◆ **BRIEF**: Take every line from the listing below that contains "height".

-=-=-

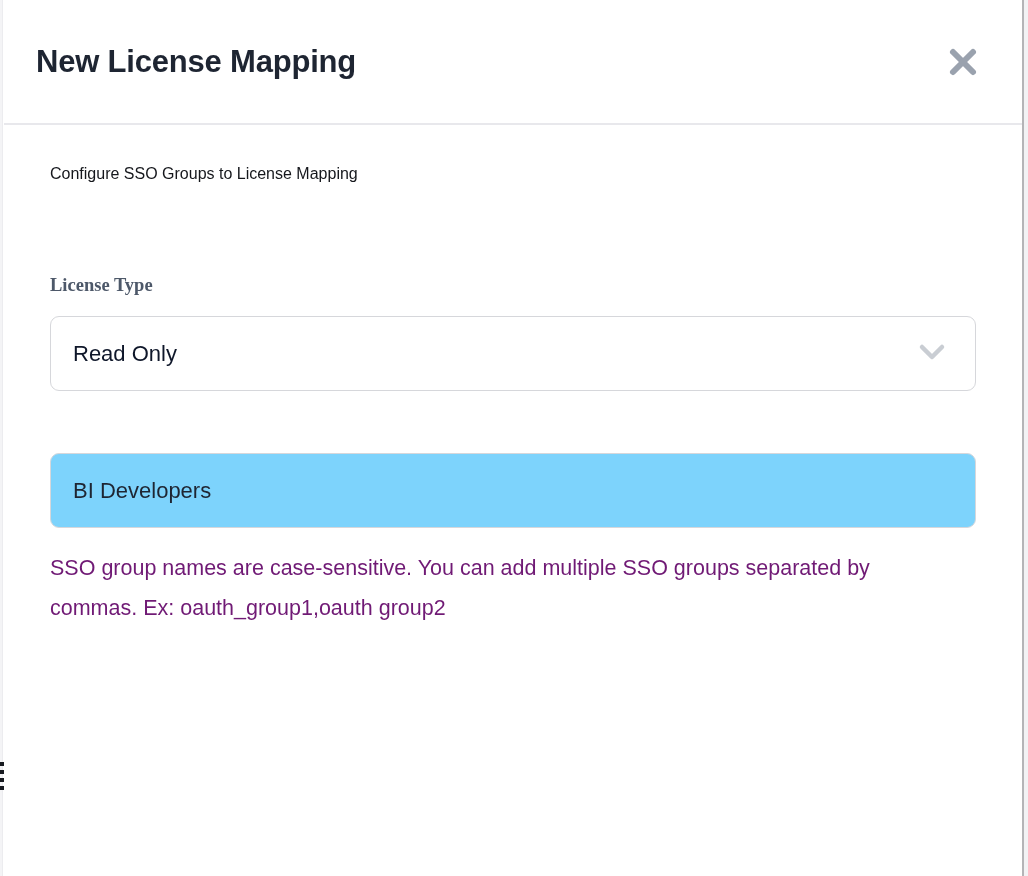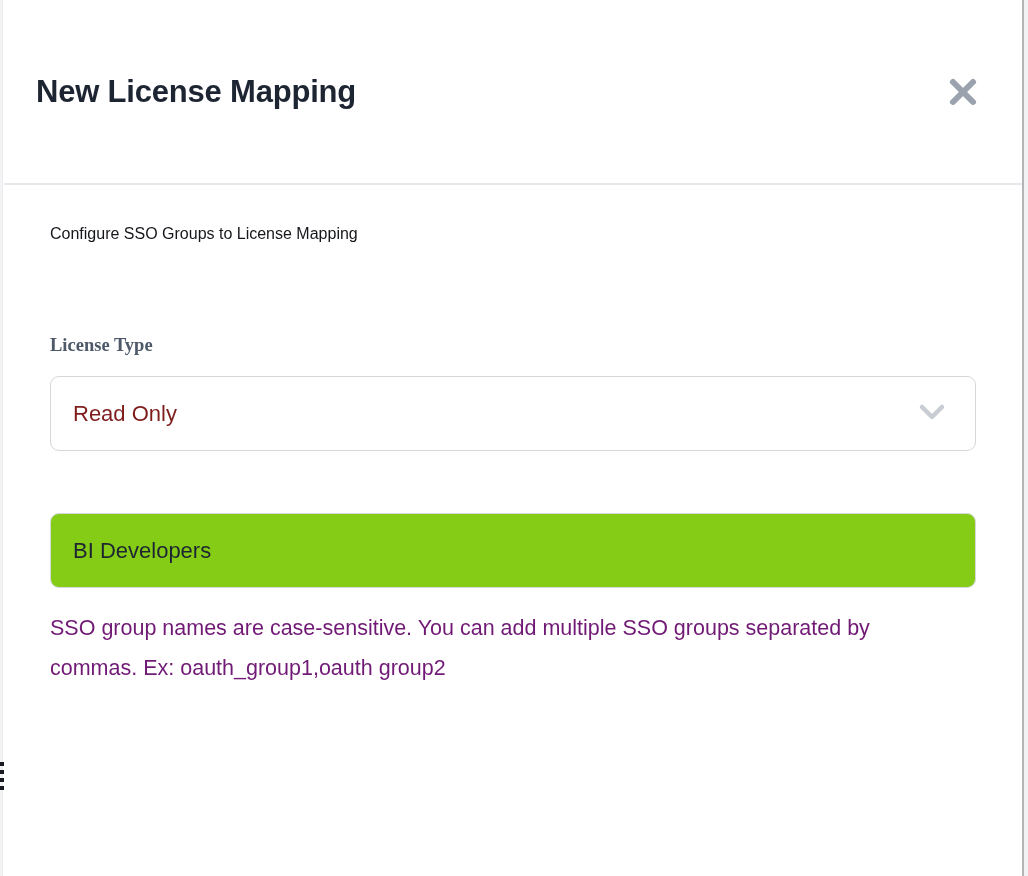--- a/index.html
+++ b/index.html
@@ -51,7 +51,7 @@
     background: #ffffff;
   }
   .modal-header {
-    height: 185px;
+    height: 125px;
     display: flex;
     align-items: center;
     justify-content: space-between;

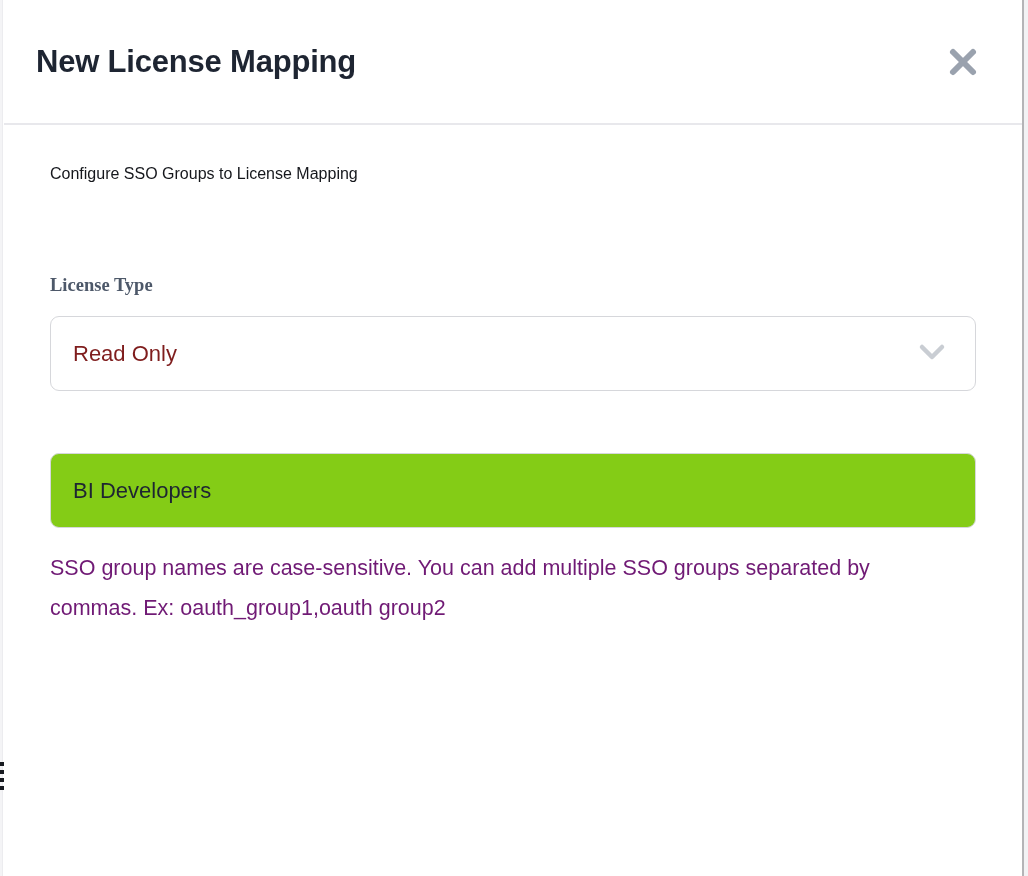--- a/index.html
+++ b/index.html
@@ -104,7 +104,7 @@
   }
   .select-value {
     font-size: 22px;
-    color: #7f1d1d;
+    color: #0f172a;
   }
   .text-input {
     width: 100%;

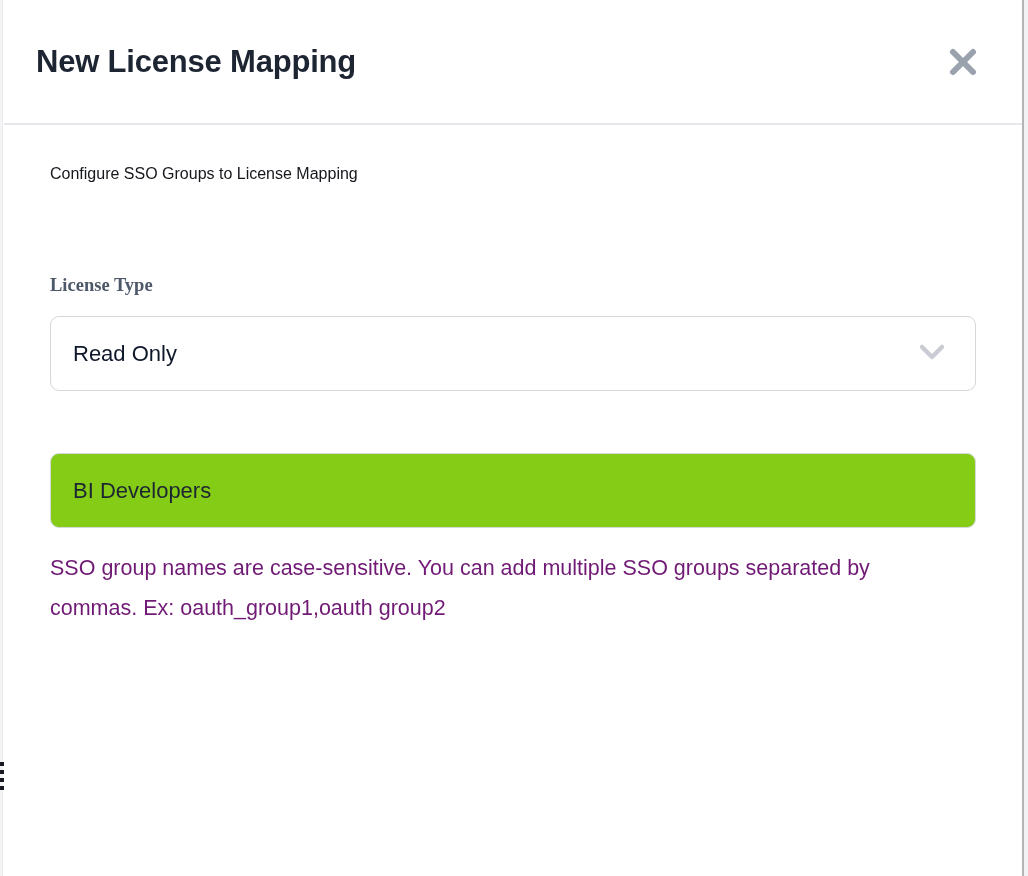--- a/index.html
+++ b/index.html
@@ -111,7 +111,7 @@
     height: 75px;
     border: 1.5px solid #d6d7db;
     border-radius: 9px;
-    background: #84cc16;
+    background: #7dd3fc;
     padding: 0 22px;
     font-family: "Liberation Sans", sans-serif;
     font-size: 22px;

-=-=-

◆ **RESPONSE TO THIS TASK**:
-    height: 185px;
+    height: 125px;
     height: 75px;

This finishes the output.